Electricity: electrical systems and devices – Safety and protection of systems and devices – Transient responsive
Reexamination Certificate
2000-03-17
2002-03-05
Wong, Peter S. (Department: 2838)
Electricity: electrical systems and devices
Safety and protection of systems and devices
Transient responsive
Reexamination Certificate
active
06353524
ABSTRACT:
BACKGROUND OF THE INVENTION
1. Field of the Invention
The present invention relates to input/output circuits for integrated circuits which include voltage protection circuitry and more particularly to an up-shift circuit for the protection circuitry.
2. Description of Related Art
In integrated circuit technology, devices in different integrated circuit (“IC”) packages are interconnected to one another at input/output (I/O) pads.

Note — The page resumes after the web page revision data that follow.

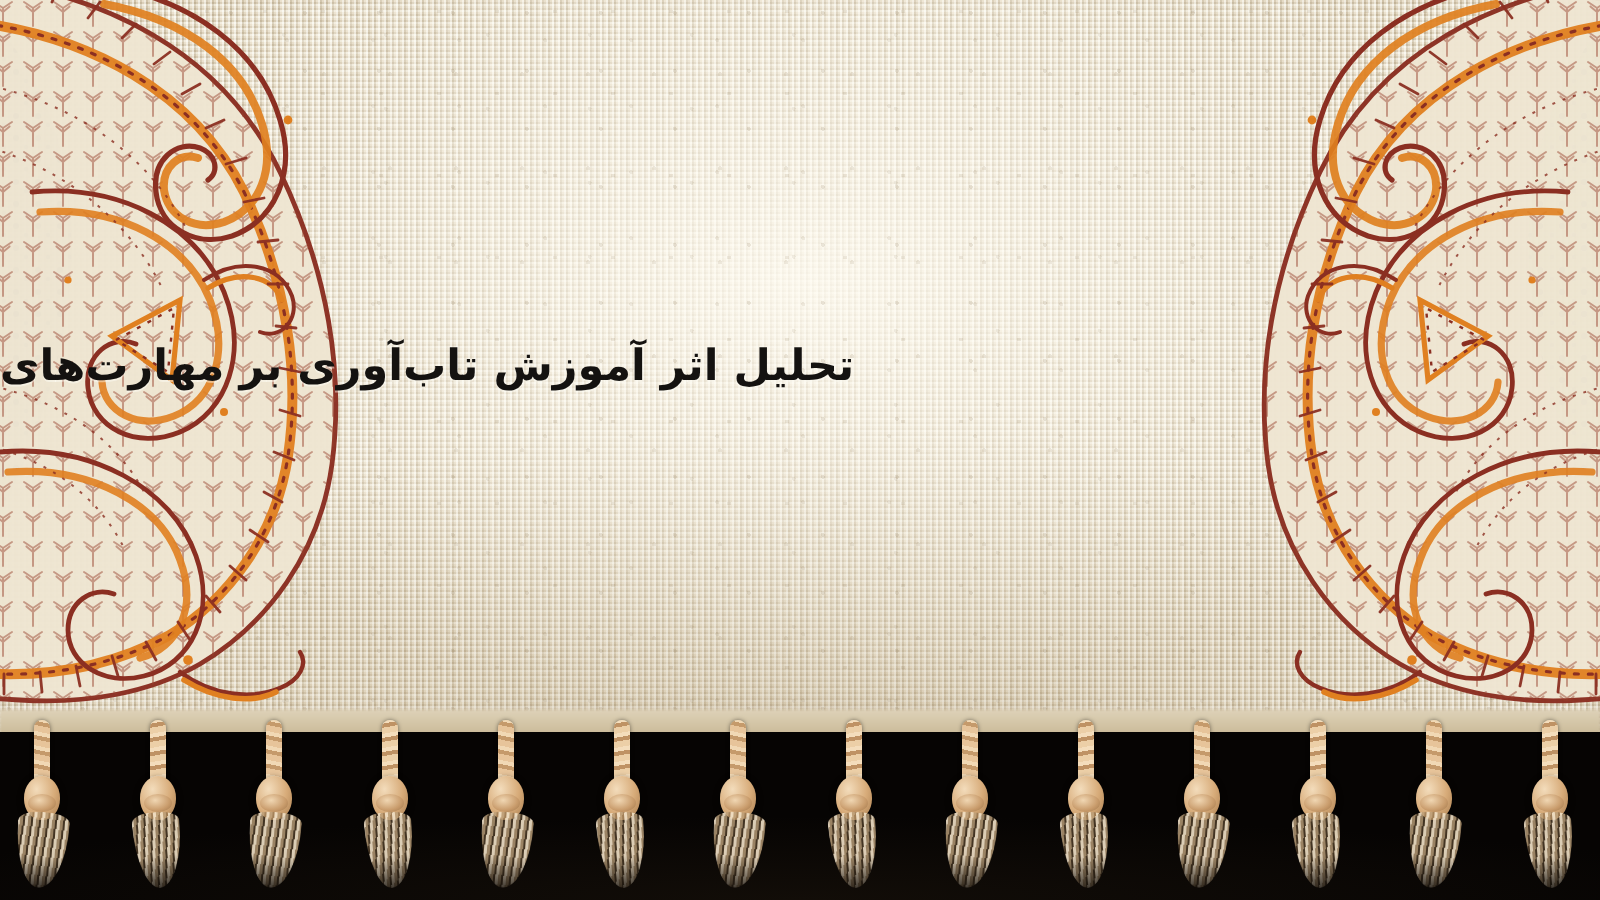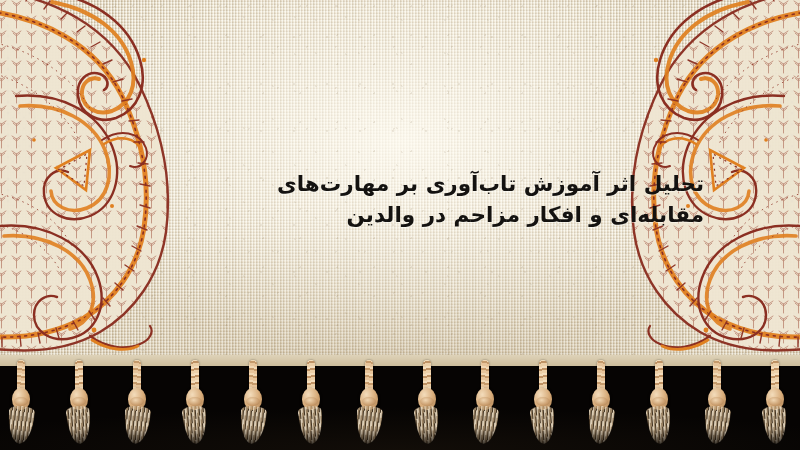--- a/index.html
+++ b/index.html
@@ -58,21 +58,21 @@
 
   
   .orn{position:absolute;top:0;pointer-events:none;}
   .orn.left {left:-6px;}
   .orn.right{right:-6px; transform:scaleX(-1);}
   .orn svg{display:block;}
 
   
   .title-block{
     position:absolute;left:0;top:168px;width:704px;
-    text-align:right;
+    text-align:left;
     direction:rtl;
     z-index:5;
   }
   .title-line{
     display:block;
     color:#141210;
     font-size:21.5px;
     font-weight:700;
     line-height:31px;
     letter-spacing:0px;
@@ -271,21 +271,20 @@
         <circle cx="100" cy="330" r="2.4"></circle>
         <circle cx="40" cy="140" r="1.8"></circle>
       </g>
       <path d="M 96 336 C 112 348 132 350 146 344 C 156 340 160 332 156 326" fill="none" stroke="#8b2f22" stroke-width="2.2" stroke-linecap="round"></path>
       <path d="M 98 340 C 114 350 132 352 144 346" fill="none" stroke="#e08020" stroke-width="2.8" stroke-linecap="round"></path>
     </svg>
   </div>
 
   <div class="title-block">
     <span class="title-line">تحلیل اثر آموزش تاب‌آوری بر مهارت‌های</span>
-    <span class="title-line">مقابله‌ای و افکار مزاحم در والدین</span>
   </div>
 
   <div class="dark"></div>
   <div class="fringe" id="fringe">
       <div class="tassel" style="left: 6px;">
         <div class="cord"></div>
         <div class="knot"></div>
         <div class="skirt"></div>
       </div>
       <div class="tassel alt" style="left: 64px;">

I/O pads are associated with electrical circuits which perform a desired function and interface with other IC packages or electrical devices. An I/O pad may be associated with electrical circuits which generate output signals and apply the signals to the I/O pad that external devices sense and process accordingly. Alternatively, an I/O pad may be associated with electrical circuits which sense the logic state of signals applied to the I/O pad by external electrical circuits or IC packages. I/O pads are frequently “bi-directional” in the sense that they may be used at different times for the sensing of input signals to the IC package or for the application of output signals from the IC package.

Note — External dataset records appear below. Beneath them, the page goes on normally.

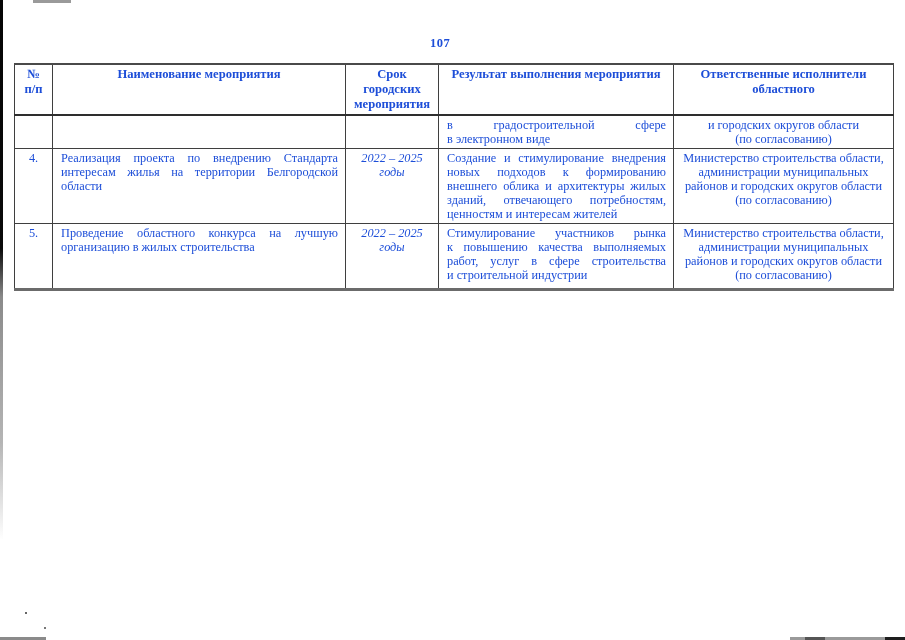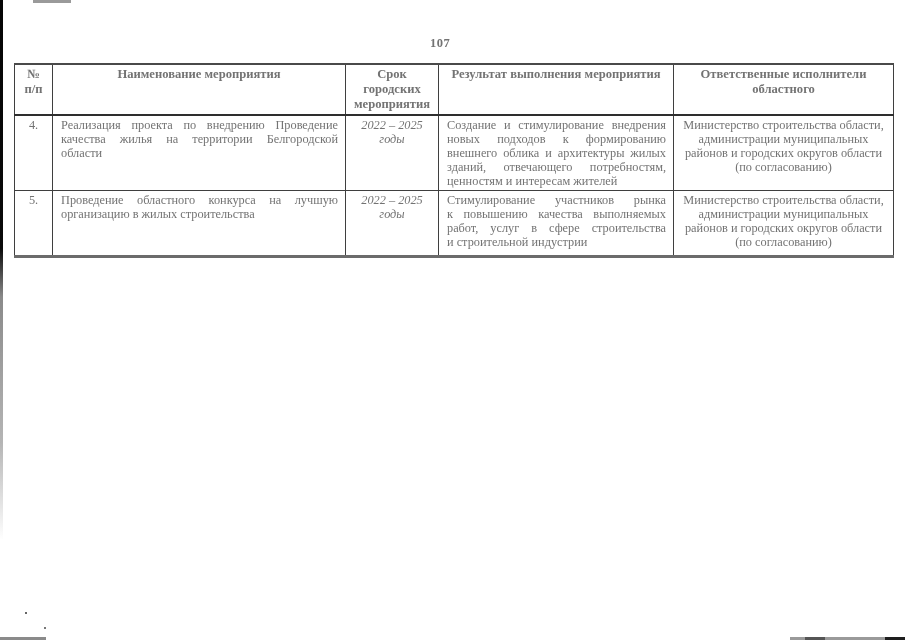--- a/index.html
+++ b/index.html
@@ -3,21 +3,21 @@
 <meta charset="utf-8">
 <style>
   html, body { margin: 0; padding: 0; background: #e8e8e8; }
   .page {
     position: relative;
     width: 905px;
     height: 640px;
     background: #ffffff;
     overflow: hidden;
     font-family: "Liberation Serif", "DejaVu Serif", serif;
-    color: #737373;
+    color: #1d4ed8;
   }
   .page-number {
     position: absolute;
     top: 36px;
     left: 0;
     width: 880px;
     text-align: center;
     font-size: 12.5px;
     font-weight: bold;
     letter-spacing: 0.5px;
@@ -102,23 +102,30 @@
         <th>№
 п/п</th>
         <th>Наименование мероприятия</th>
         <th>Срок
 городских
 мероприятия</th>
         <th>Результат выполнения мероприятия</th>
         <th>Ответственные исполнители
 областного</th>
       </tr>
+      <tr class="row-partial">
+        <td class="c-num"></td>
+        <td class="c-name"></td>
+        <td class="c-period"></td>
+        <td class="c-result">в градостроительной сфере в&nbsp;электронном&nbsp;виде</td>
+        <td class="c-resp">и городских округов области (по&nbsp;согласованию)</td>
+      </tr>
       <tr class="row-4">
         <td class="c-num">4.</td>
-        <td class="c-name">Реализация проекта по внедрению Проведение качества жилья на территории Белгородской области</td>
+        <td class="c-name">Реализация проекта по внедрению Стандарта интересам жилья на территории Белгородской области</td>
         <td class="c-period">2022&nbsp;–&nbsp;2025 годы</td>
         <td class="c-result">Создание и стимулирование внедрения новых подходов к&nbsp;формированию внешнего облика и архитектуры жилых зданий, отвечающего потребностям, ценностям и интересам жителей</td>
         <td class="c-resp">Министерство строительства области, администрации муниципальных районов и&nbsp;городских&nbsp;округов&nbsp;области (по&nbsp;согласованию)</td>
       </tr>
       <tr class="row-5">
         <td class="c-num">5.</td>
         <td class="c-name">Проведение областного конкурса на лучшую организацию в жилых строительства</td>
         <td class="c-period">2022&nbsp;–&nbsp;2025 годы</td>
         <td class="c-result">Стимулирование участников рынка к&nbsp;повышению качества выполняемых работ, услуг в сфере строительства и&nbsp;строительной&nbsp;индустрии</td>
         <td class="c-resp">Министерство строительства области, администрации муниципальных районов и&nbsp;городских&nbsp;округов&nbsp;области (по&nbsp;согласованию)</td>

Electrical output signals are applied to an I/O pad by electrical circuits within the IC package associated with the I/O pad. Similarly, electrical signals are received as input signals from an I/O pad by associated electrical circuits within the IC package which “sense” the signal level and operate accordingly.

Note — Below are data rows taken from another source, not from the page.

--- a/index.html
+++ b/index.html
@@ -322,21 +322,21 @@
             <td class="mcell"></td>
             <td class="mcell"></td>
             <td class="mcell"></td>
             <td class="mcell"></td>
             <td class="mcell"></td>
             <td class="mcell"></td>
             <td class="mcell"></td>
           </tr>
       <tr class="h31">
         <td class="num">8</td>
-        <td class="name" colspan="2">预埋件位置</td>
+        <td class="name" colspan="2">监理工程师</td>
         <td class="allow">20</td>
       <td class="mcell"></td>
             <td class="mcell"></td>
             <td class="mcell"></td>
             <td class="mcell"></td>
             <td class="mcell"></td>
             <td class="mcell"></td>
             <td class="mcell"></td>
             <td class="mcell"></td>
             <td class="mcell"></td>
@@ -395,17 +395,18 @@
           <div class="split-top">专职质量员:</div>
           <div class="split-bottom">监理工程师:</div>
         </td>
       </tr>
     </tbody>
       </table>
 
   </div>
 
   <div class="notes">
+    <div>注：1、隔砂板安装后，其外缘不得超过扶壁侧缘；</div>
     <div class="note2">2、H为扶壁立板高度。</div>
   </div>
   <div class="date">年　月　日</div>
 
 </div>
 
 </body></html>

It is common for such interconnected circuits to utilize standard voltage levels to represent logic states of “0” and “1”. Common standard voltage levels in the past have been 0 Volts (+/− a threshold value) to represent zero logic state and 5 Volts (+/− a threshold value) to represent the one logic state. As new IC manufacturing technologies evolve, the voltage levels used to represent a logic one state have been reduced to 3.3 Volts, 2.5 Volts, and further to 1.8 Volts. The lower voltage levels permit reduced thickness in transistor gate oxide materials to thereby reduce switching time of transistor gates and improve performance of the switching circuitry.
As gate oxide thickness is reduced in advanced low voltage CMOS technologies protecting the input/output circuit's dielectrics from over-voltage conditions becomes necessary when interfacing to higher voltage buses. What is needed is an input circuit fabricated in a 1.8 Volt CMOS technology which is compatible with 2.5 and 3.3 Volt low voltage transistor-transistor logic (LVTTL) bus wherein protection is provided to prevent verstressing gate oxide in the input circuit where undershoot/overshoot peaks of −1 Volt to LVTTL levels of 3.6 Volts+associated overshoot can occur on the input.
Further, it is important to discuss some of the device physics which play a role in hot electron (hot e−) field effect transistor (FET) degradation. For p+ diffusions in Nwell, separated by a poly gate, holes are accelerated across the channel, thereby inducing current in a P-type FET (PFET) device. Even though holes are the dominant population, it has been shown that electrons damage the integrity of the Si—O2 interface under a PFET gate. As holes are accelerated to high speeds, electrons coming in contact with holes get deflected and become trapped in the oxide. It is this trapping of electrons in the oxide that is responsible for changing the voltage threshold and current characteristics of a PFET device. The trapping problem is exacerbated at high voltage and at short channel lengths, as a higher field allows electrons to reach ever higher velocities and shorter channels increase the likelihood that an electron will collide with a hole and become embedded in the oxide defining the top of the PFET channel. Higher fields are typically encountered during In-Situ BURN-IN of a circuit, or field operation of the circuit at the highest voltage rating for the technology. The net affect is the PFETs, when exposed to high Vgs and high Vds become leaky over time and compromise the ability of the protection circuitry to shield the driver from voltage swings from 0 volts to LVTTL levels arriving at the PAD.
SUMMARY OF THE INVENTION
The invention comprises an input/output circuit of an integrated circuit chip that includes a pad, a protection circuit connected to the pad, and an up-shift circuit connected to the pad and the protection circuit. The up-shift circuit provides a DC bias voltage to signals received by the pad to protect the protection circuit. With the invention, the protection circuit includes devices having a single oxide depth thickness.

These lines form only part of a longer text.